Limb telescoping is the progressive shortening of a phantom limb as the cortical regions are reorganized following an amputation. During this reorganization, proximal portions of the residual limb are perceived as more distal parts of the phantom limb. Such effect is responsible for increased phantom pain due to the discrepancy between the patient’s body perception and their actual body. This effect may last from weeks up to years after post-amputation.

Neural reorganization[edit]

Brain cortex[edit]

Following an amputation, there is a neurological reorganization of cortical regions in the brain,[2] where brain regions that were responsible for the amputated limb start to manage remaining body parts, which are commonly related to the residual limb. The presence of this anatomical incongruence causes telescoping sensations because the body representation system is trying to adapt and reduce such mismatch by shortening the phantom limb, until it disappears. Consequently, the greater the limb telescoping effect, the more a phantom limb decreases. This shortening leads to increased phantom limb pain, which explains the correlation between limb telescoping and phantom limb pain.

Limb variance[edit]

The amputation of upper limbs presents a quicker and more efficient neural reorganization than lower limbs. Upper limbs are connected to the brain through axons of the fasciculus cuneatus,[3] while the lower limbs are connected to the brain through axons of the fasciculus gracilis.[3] In addition, upper limb recognition is processed by the most anterior regions of the frontal lobe, which presents more neural connections and they are closely related to higher cognitive functions, such as goal-directed behaviors, working memory, attention, inhibition of distracting thoughts and actions. Meanwhile, the lower limbs are processed by a more posterior region of the brain, which presents a limited amount of connections in the brain.
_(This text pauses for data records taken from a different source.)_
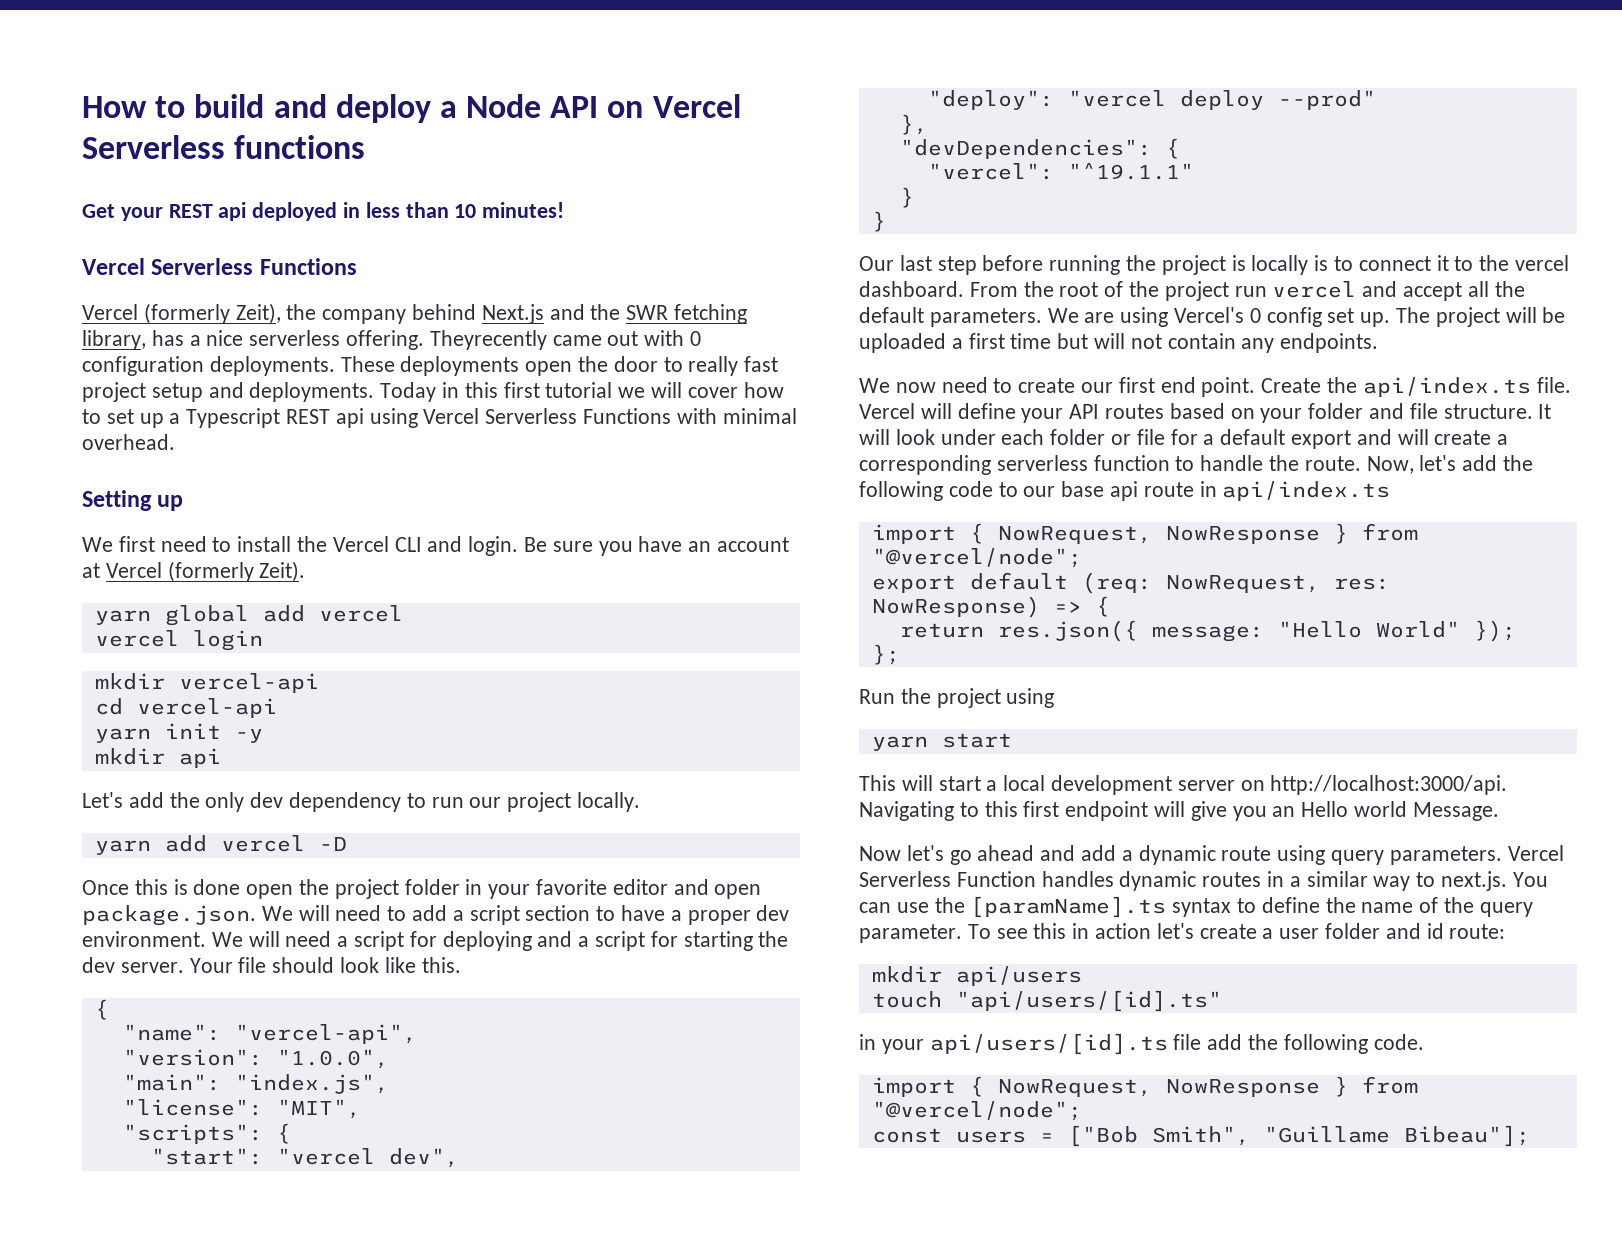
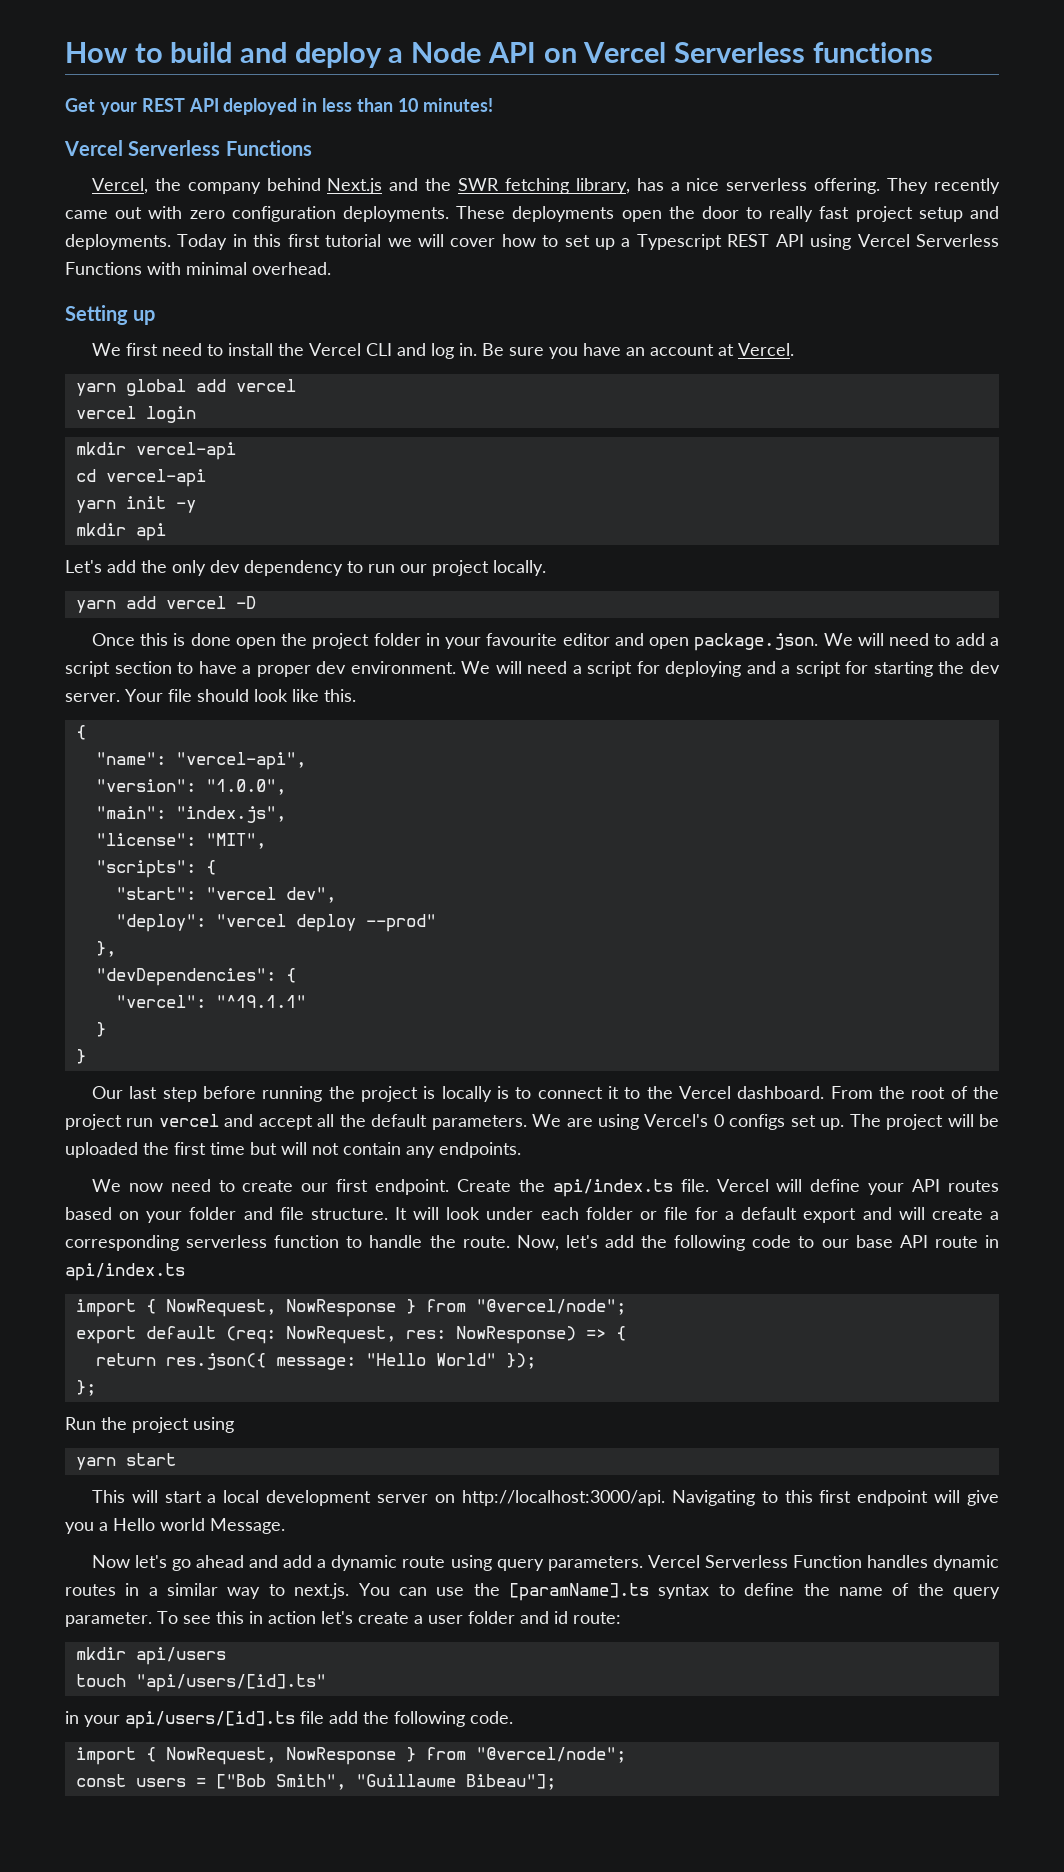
- Get your REST api deployed in less than 10 minutes!
+ Get your REST API deployed in less than 10 minutes!
- Vercel (formerly Zeit), the company behind Next.js and the SWR fetching library, has a nice serverless offering.
+ Vercel, the company behind Next.js and the SWR fetching library, has a nice serverless offering.
- Theyrecently came out with 0 configuration deployments.
+ They recently came out with zero configuration deployments.
- Today in this first tutorial we will cover how to set up a Typescript REST api using Vercel Serverless Functions with minimal overhead.
+ Today in this first tutorial we will cover how to set up a Typescript REST API using Vercel Serverless Functions with minimal overhead.
- We first need to install the Vercel CLI and login.
+ We first need to install the Vercel CLI and log in.
- Be sure you have an account at Vercel (formerly Zeit).
+ Be sure you have an account at Vercel.
- Once this is done open the project folder in your favorite editor and open package.json. We will need to add a script section to have a proper dev environment.
+ Once this is done open the project folder in your favourite editor and open package.json. We will need to add a script section to have a proper dev environment.
- Our last step before running the project is locally is to connect it to the vercel dashboard.
+ Our last step before running the project is locally is to connect it to the Vercel dashboard.
- We are using Vercel's 0 config set up.
+ We are using Vercel's 0 configs set up.
- The project will be uploaded a first time but will not contain any endpoints.
+ The project will be uploaded the first time but will not contain any endpoints.
- We now need to create our first end point.
+ We now need to create our first endpoint.
- Now, let's add the following code to our base api route in api/index.ts
+ Now, let's add the following code to our base API route in api/index.ts
- Navigating to this first endpoint will give you an Hello world Message.
+ Navigating to this first endpoint will give you a Hello world Message.
- const users = ["Bob Smith", "Guillame Bibeau"];
+ const users = ["Bob Smith", "Guillaume Bibeau"];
Therefore, the enhanced neural reorganization, combined with the smaller limbs, decreases the duration and the influence of the telescoping effect in upper limbs[4]

Factors[edit]

Age[edit]

The cerebral cortex[5] is responsible for processing information from the sensory system.

Younger patients with an amputation report phantom limb sensation less frequently than older patients, which leads to a lower incidence of telescoping among them. The primary explanation for this is neural plasticity, which is the ability of the brain to reorganize neural functions according to its necessities. Neural plasticity[6] reduces with time due to a decline in prefrontal cortex (PFC) activity, synaptic connectivity, Ca2+ homeostasis, and network firing properties.[7] In addition, exposure to novel experiences and new skills help individuals adapt and expand their neurological network. As young patients are exposed to new experiences more often, this boosts their neural plasticity, reduces the phantom limb sensation, and the duration of the telescoping effect. In addition, the size of the amputated limb plays a major role in the duration of the telescoping effect because the bigger the amputated limb, the longer limb telescoping takes for the phantom limb to disappear. Therefore, smaller limbs and greater neural plasticity help children overcome the telescoping effect more quickly and smoothly.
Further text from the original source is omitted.